[EXERCISE MATERIALS Boundary: Start]

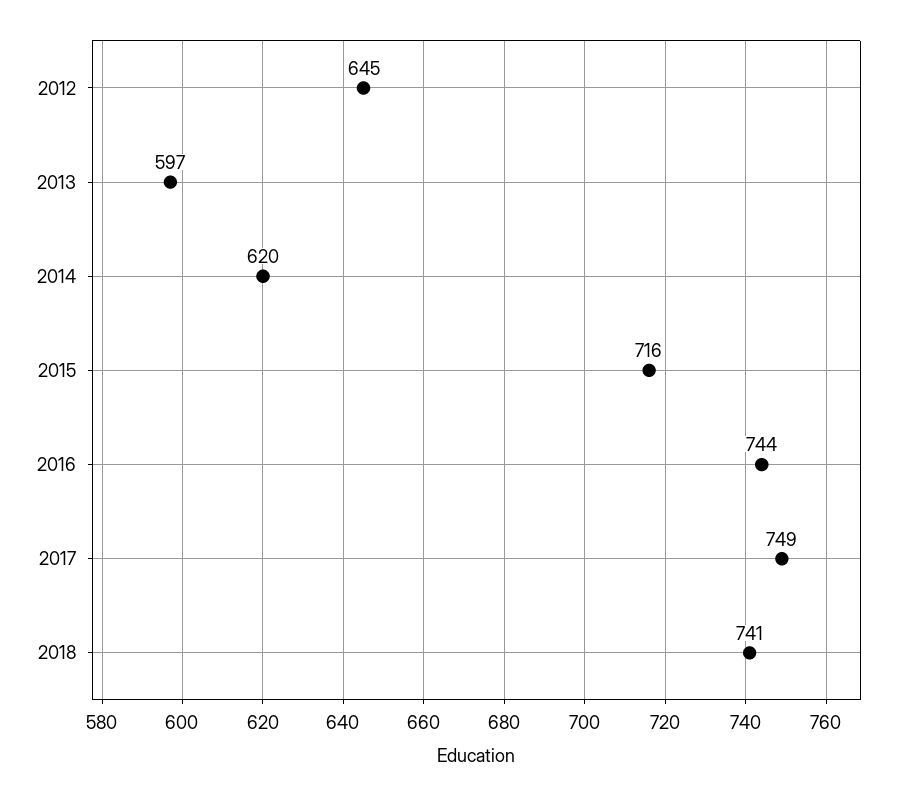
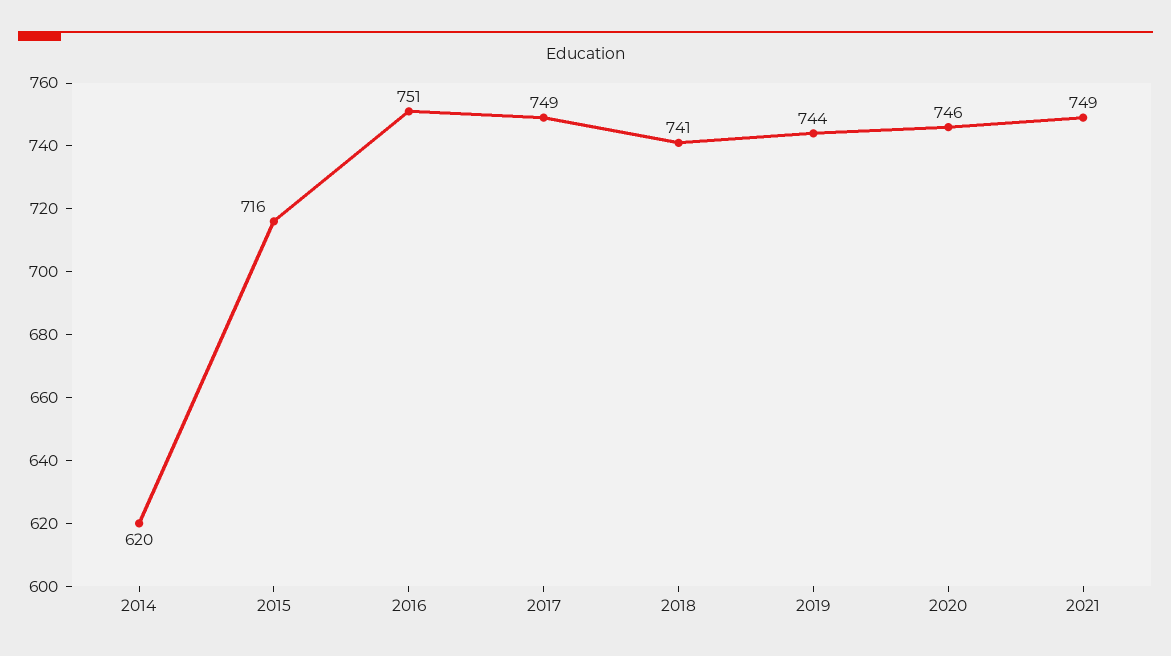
2012: 645 -> none
2013: 597 -> none
2016: 744 -> 751
2019: none -> 744
2020: none -> 746
2021: none -> 749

[EXERCISE MATERIALS Boundary: End]

Identify each line in the records above containing the word "none"; copy those lines.

EXERCISE OUTPUT
2012: 645 -> none
2013: 597 -> none
2019: none -> 744
2020: none -> 746
2021: none -> 749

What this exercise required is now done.